Reversed phase hplc system

The sterol 14α-demethylase activity of M. capsulatus CYP51fx was reconstituted with radiolabeled (3-³H) lanosterol, eburicol, and obtusifoliol, specific activity ∼4,000 dpm nmol⁻¹, as described previously for CYP51 from My. tuberculosis (Lepesheva et al. 2001 (link)), except that the sterols were added from a 0.5-mM solution in 45% (w/v) HPCD. Escherichia coli flavodoxin and flavodoxin reductase (molar excess over P450 18 and 2, respectively), served as electron donor partners. The enzyme/substrate molar ratio was 1/25 (2/50 µM).
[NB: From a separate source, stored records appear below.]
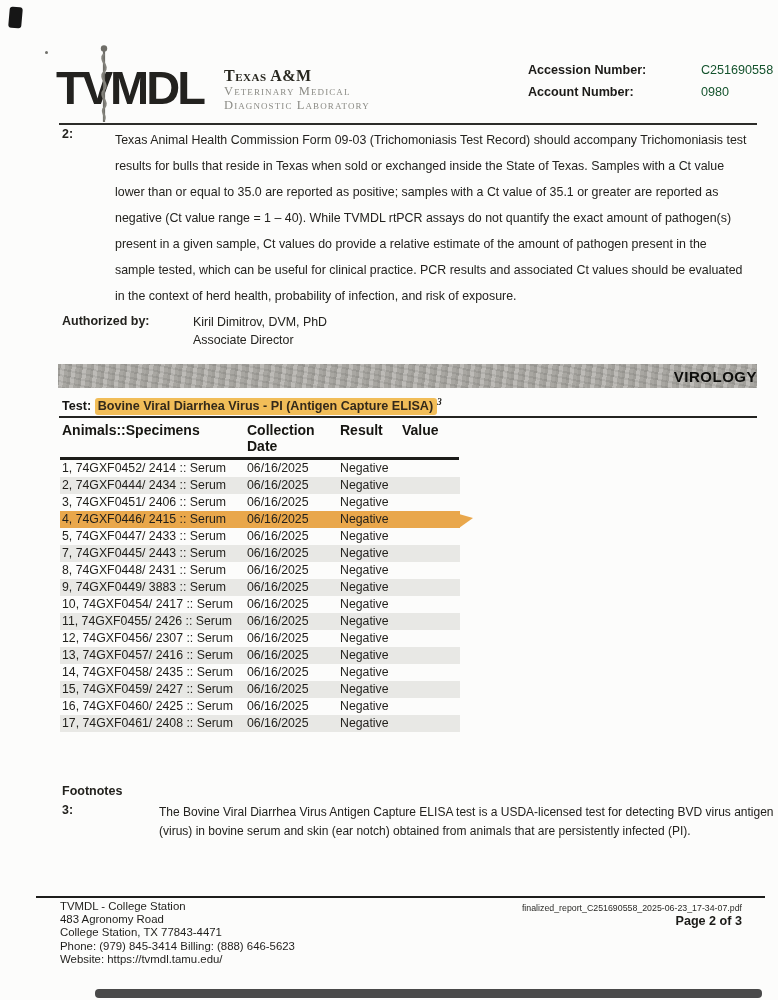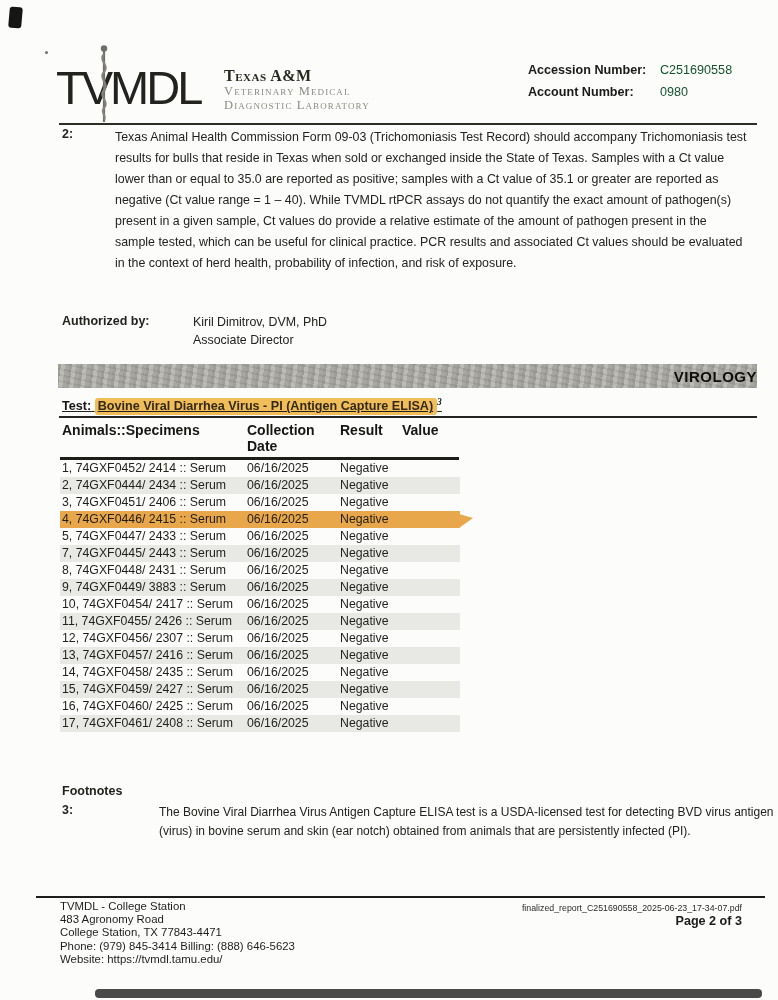"TVMDL" .logo-acronym { font-weight: normal -> bold }
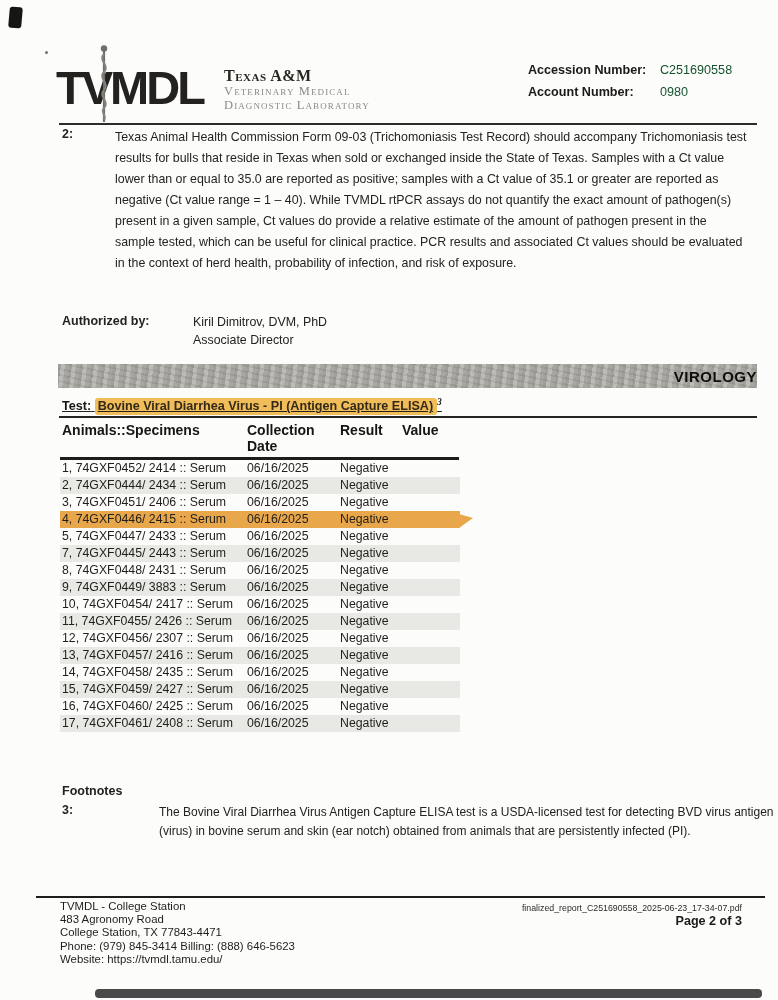"Accession Number:" .acc-row { gap: none -> 41px }
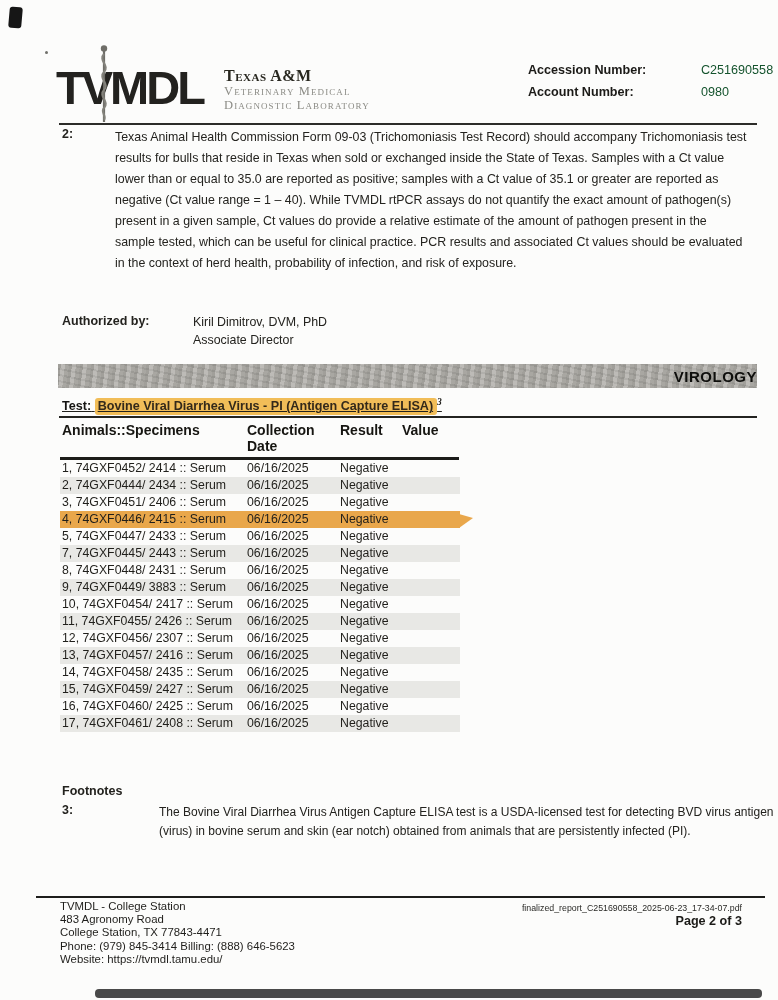"Texas Animal Health Commission Form" .note2-text { line-height: 21px -> 26px }
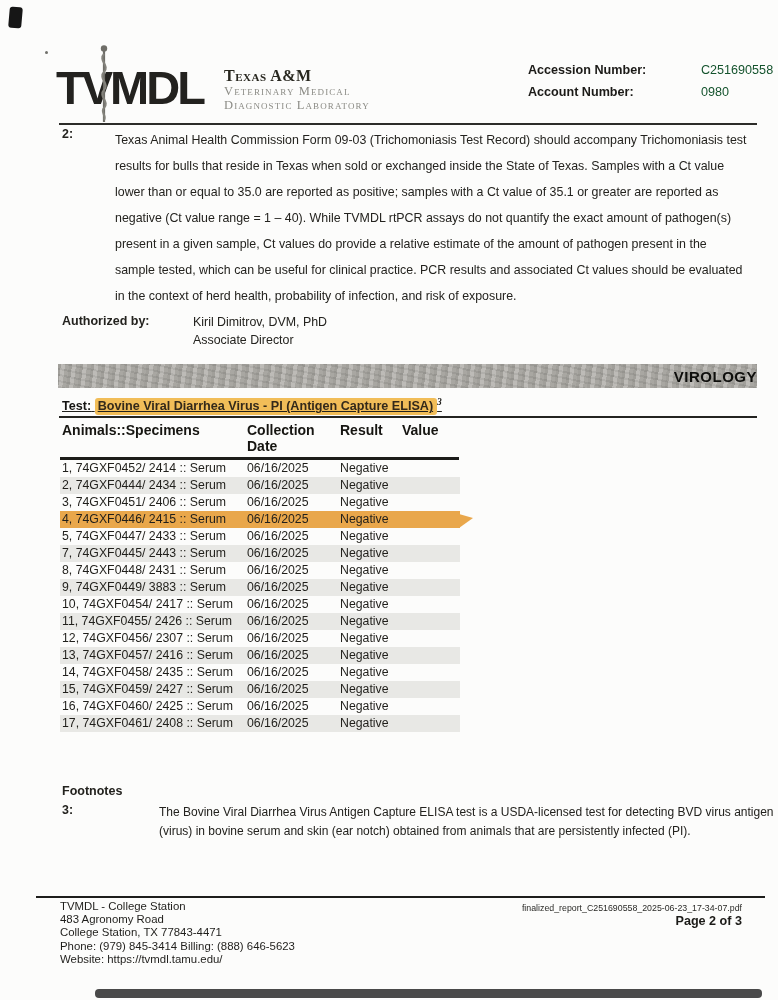"Test: Bovine Viral Diarrhea Virus" .test-line { text-decoration: underline -> none }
The final reaction volume was 500 µl and contained 20 mM MOPS (pH 7.4), 50 mM KCl, 5 mM MgCl₂, 10% (v/v) glycerol, 0.4 mg ml⁻¹ isocitrate dehydrogenase, and 25 mM sodium isocitrate. The reaction was initiated by addition of 5 mM NADPH and stopped by extraction of the sterols with ethyl acetate. The extracted sterols were analyzed by a reversed-phase HPLC system (Waters) equipped with a β-RAM detector (INUS Systems). In order to verify the ability of the fusion M. capsulatus ferredoxin domain to transfer electrons to the P450 domain, we used spinach ferredoxin reductase (Jackson et al. 2002 (link)). In this case, the CYP51fx concentration was increased to 10 µM, the concentration of ferredoxin reductase was 25 µM. At these conditions, 25% of lanosterol conversion was observed in a 1-h reaction.